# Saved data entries
····················

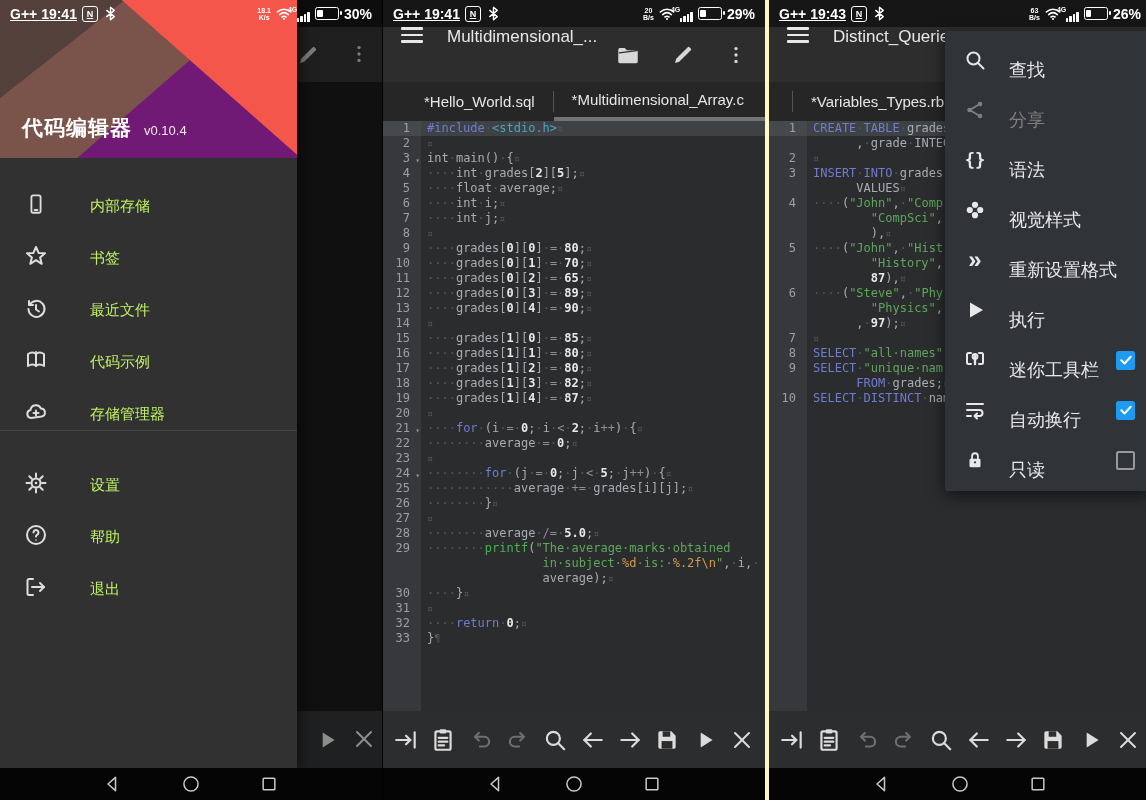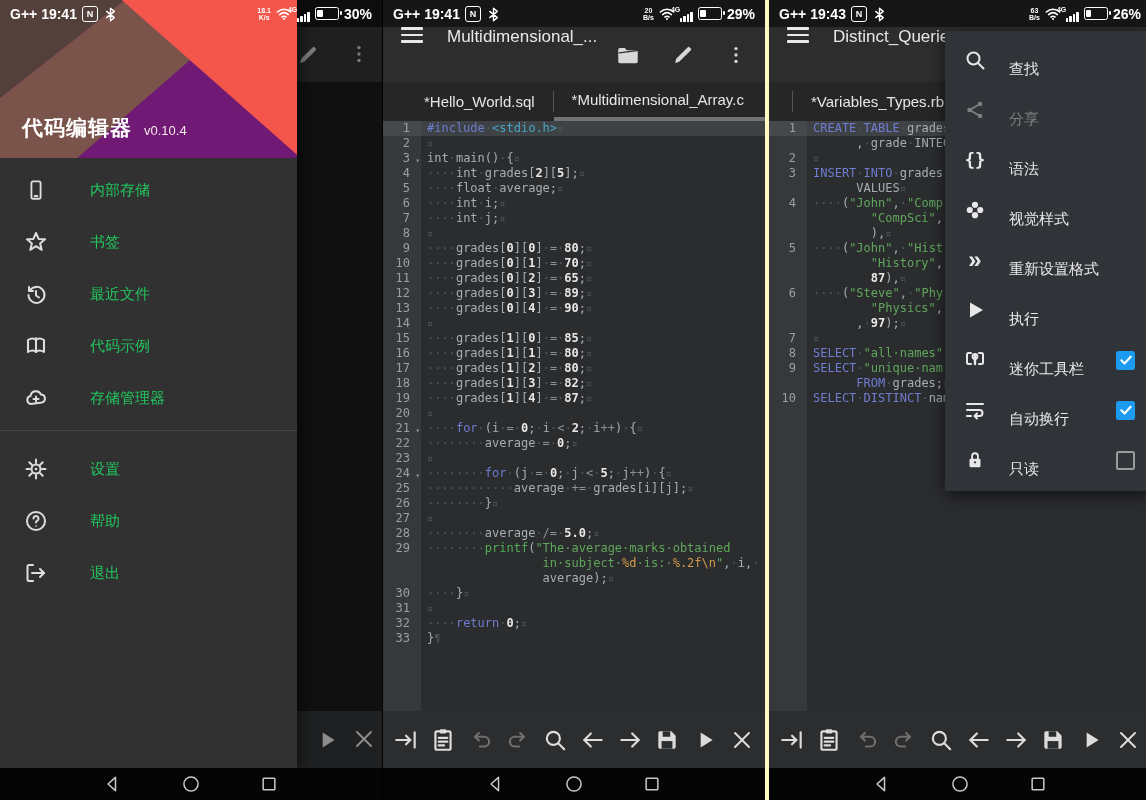--- a/index.html
+++ b/index.html
@@ -12,7 +12,7 @@
   .statusbar{position:absolute;left:0;top:0;width:100%;height:27px;background:#161616;color:#fff;
     display:flex;align-items:center;padding:0 10px;box-sizing:border-box;z-index:6;font-size:14px;font-weight:bold;}
   .statusbar.transparent{background:transparent;}
-  .sb-left{display:flex;align-items:flex-end;gap:5px;}
+  .sb-left{display:flex;align-items:flex-start;gap:5px;text-decoration:underline;}
   .sb-right{margin-left:auto;display:flex;align-items:center;gap:5px;}
   .nfc{width:14px;height:14px;border:1.5px solid #fff;border-radius:3px;font-size:9px;font-weight:bold;
     display:flex;align-items:center;justify-content:center;}

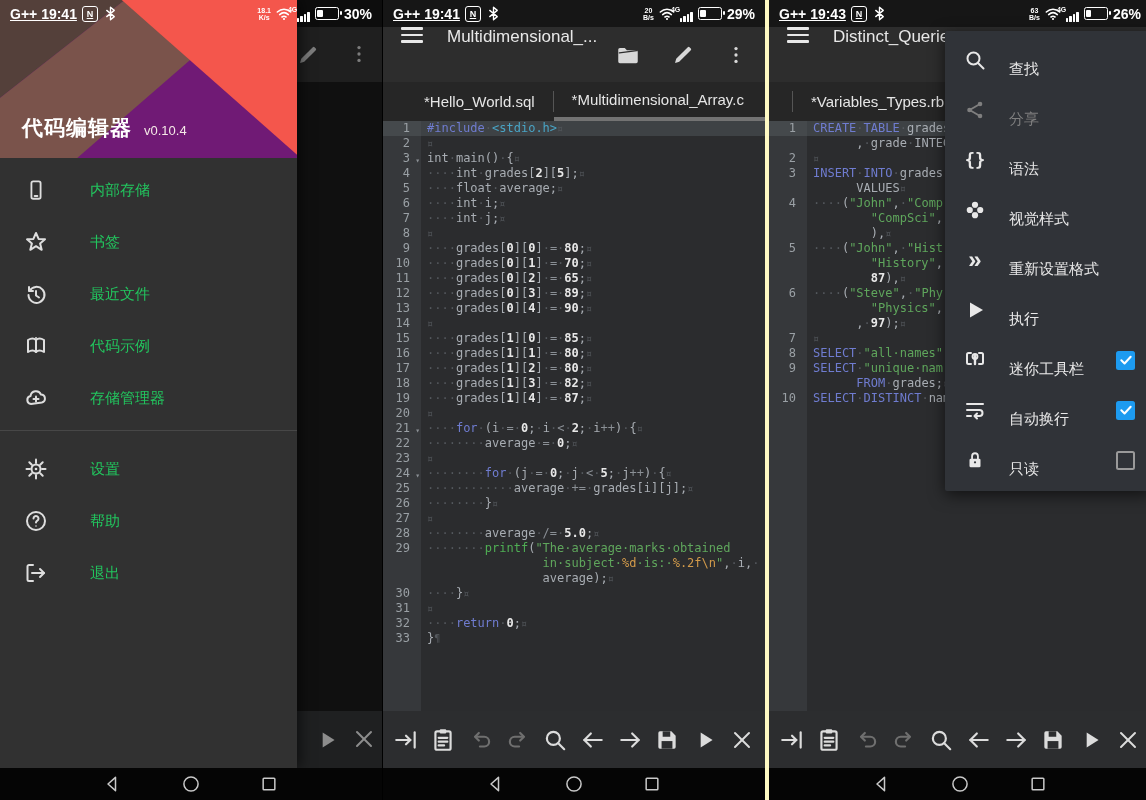--- a/index.html
+++ b/index.html
@@ -92,7 +92,7 @@
   .menu-item{display:flex;align-items:center;height:50px;padding:0 16px 0 18px;color:#e8e8e8;cursor:pointer;}
   .menu-item.disabled{color:#7f7f7f;}
   .menu-item .ic{width:24px;height:24px;display:flex;align-items:center;justify-content:center;flex:0 0 24px;}
-  .menu-item .lbl{margin-left:22px;font-size:15px;white-space:nowrap;flex:1;margin-top:19px;}
+  .menu-item .lbl{margin-left:22px;font-size:18px;white-space:nowrap;flex:1;margin-top:19px;}
   .ic-text{font-size:17px;font-weight:bold;font-family:"DejaVu Sans Mono",monospace;}
   .ic-text.big{font-size:24px;line-height:20px;font-family:"Liberation Sans",sans-serif;}
   .checkbox{width:19px;height:19px;border-radius:2.5px;box-sizing:border-box;flex:0 0 19px;}

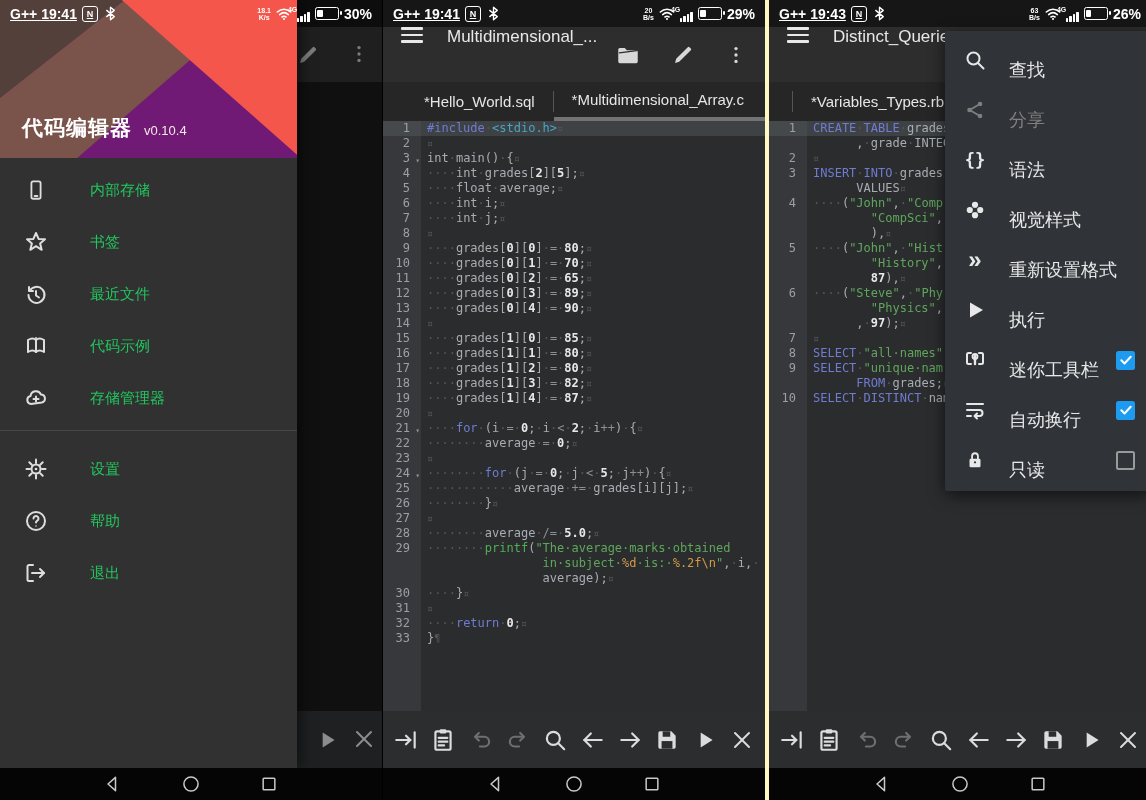--- a/index.html
+++ b/index.html
@@ -81,7 +81,7 @@
   .dr-appname{font-size:21px;font-weight:bold;letter-spacing:1px;}
   .dr-version{font-size:13px;color:#f5e9e7;text-align:right;}
   .dr-list{padding-top:6px;}
-  .dr-item{display:flex;align-items:center;height:52px;padding:0 0 0 24px;color:#22c55e;cursor:pointer;}
+  .dr-item{display:flex;align-items:flex-end;height:52px;padding:0 0 0 24px;color:#bef264;cursor:pointer;}
   .dr-item .ic{width:24px;height:24px;color:#dedede;display:flex;align-items:center;justify-content:center;}
   .dr-item .lbl{margin-left:42px;font-size:15px;}
   .dr-divider{height:1px;background:#474747;margin:6px 0;}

····················

# Assigned task
In the entries above, count each line that includes "color" and report the total with no other text.

# Exercise output
7